This page decodes the three oldest-generation (Jellyfish, codec family jxc) device-trace bands that profile data movement: the Dma band (per-engine DMA transfer spans linked by a flow id), the HbmMux band (the HBM-multiplexer direction FSM), and the brn_perf1 / brn_perf2 bands (BarnaCore performance counters). All three are consumed by template specializations of the XProf subscribers over asic_sw::driver::deepsea::jxc::PerformanceTraceEntry — the proto2, self-describing trace record that predates the bit-packed packet codecs of the deepsea (pxc) and SparseCore generations. The proto2 path that classifies a PerformanceTraceEntry into these bands is documented separately on jxc Legacy Payload; this page owns the DMA XStat emission, the HbmMux state machine, and the BarnaCore perf payloads.

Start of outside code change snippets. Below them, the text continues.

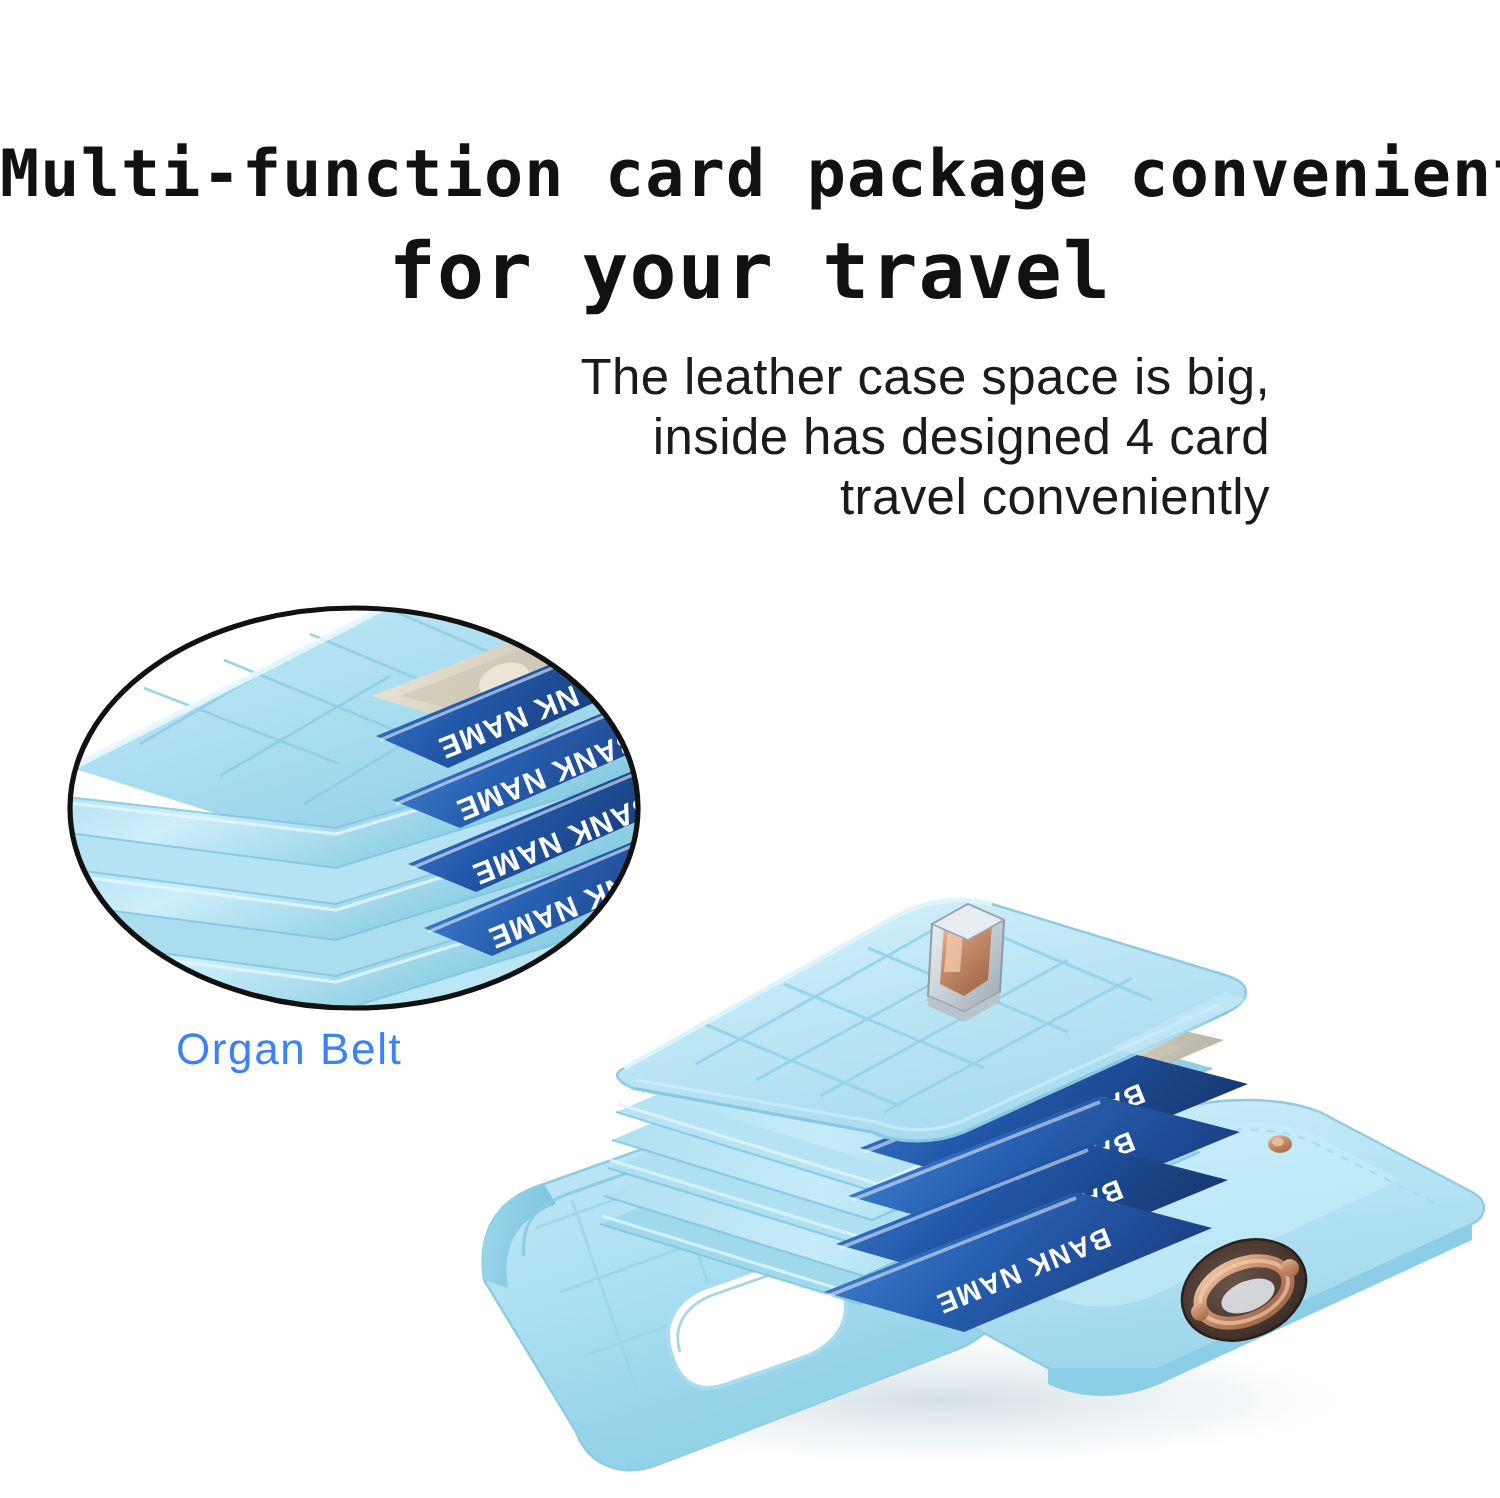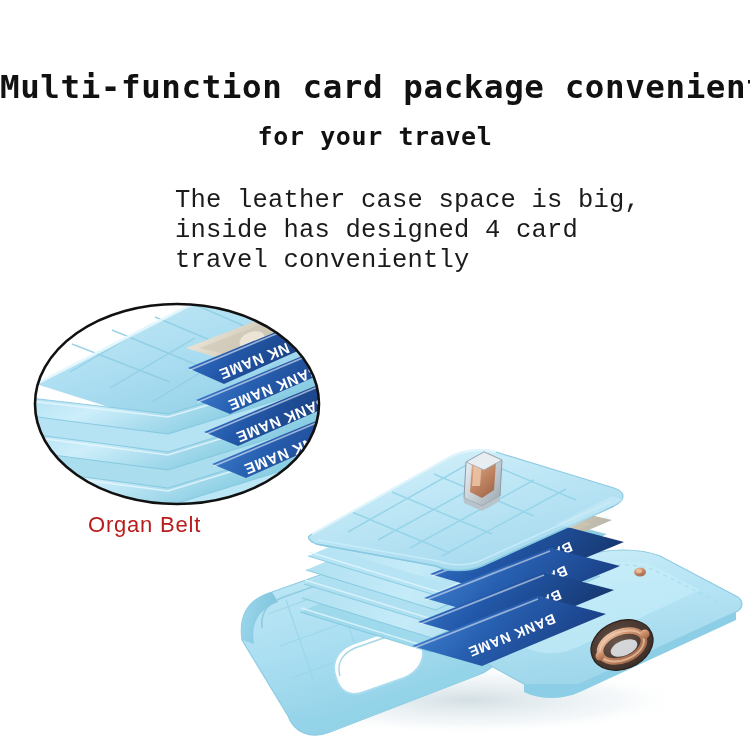"for your travel" .headline .l2 { font-size: 25px -> 39px }
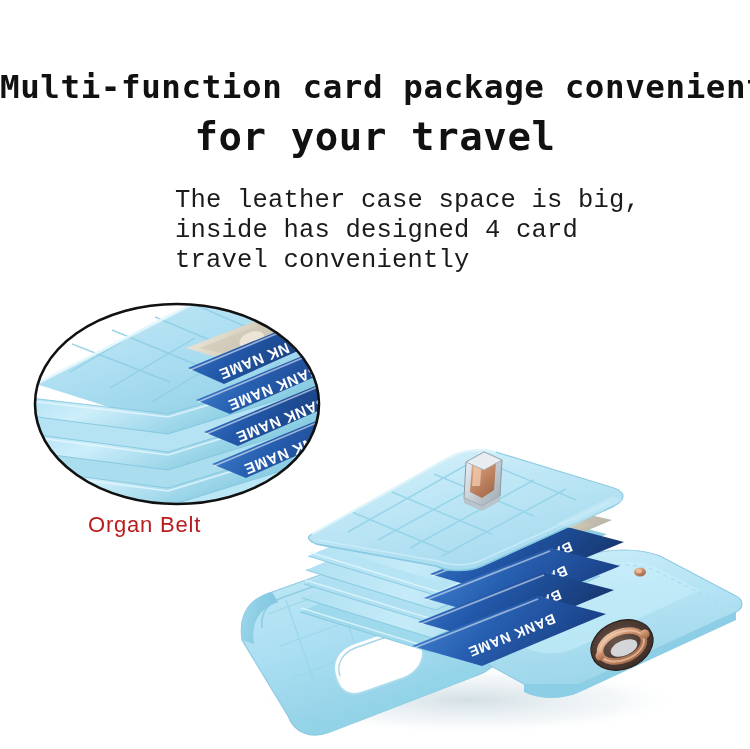"The leather case space is" .bodycopy { font-family: Liberation Mono, monospace -> Liberation Sans, sans-serif; margin-top: 12px -> none; text-align: left -> right }
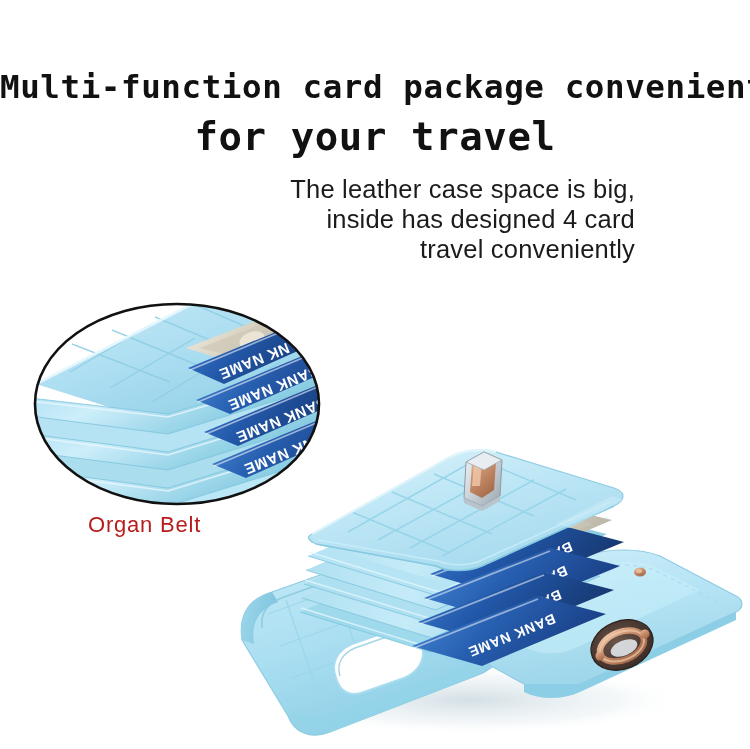"Organ Belt" .inset-caption { color: #b91c1c -> #3b82f6 }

Three subsystems share one shape. The Dma subscriber (DmaSubscriber<jxc>::ProcessTraceEntry @ 0xf1dfee0) pairs a *_COMMAND begin trace entry with its matching *_DATA_END completion through a FlatHashMap keyed by a synthetic dma_id, then draws an XEvent on a per-engine XLine carrying an XProf flow stat so the profiler renders an arrow from begin to end. The HbmMux subscriber (HbmMuxSubscriber<jxc>::ProcessTraceEntry @ 0xf1def00) is a four-symbol open/close FSM that times how long the HBM read/write multiplexer pointed at the BFIFO versus the Node Fabric. The brn_perf bands are reflection-driven perf records for the three fixed BarnaCore reduce operators (brn_perf1) and the sixteen DMA channel controllers (brn_perf2).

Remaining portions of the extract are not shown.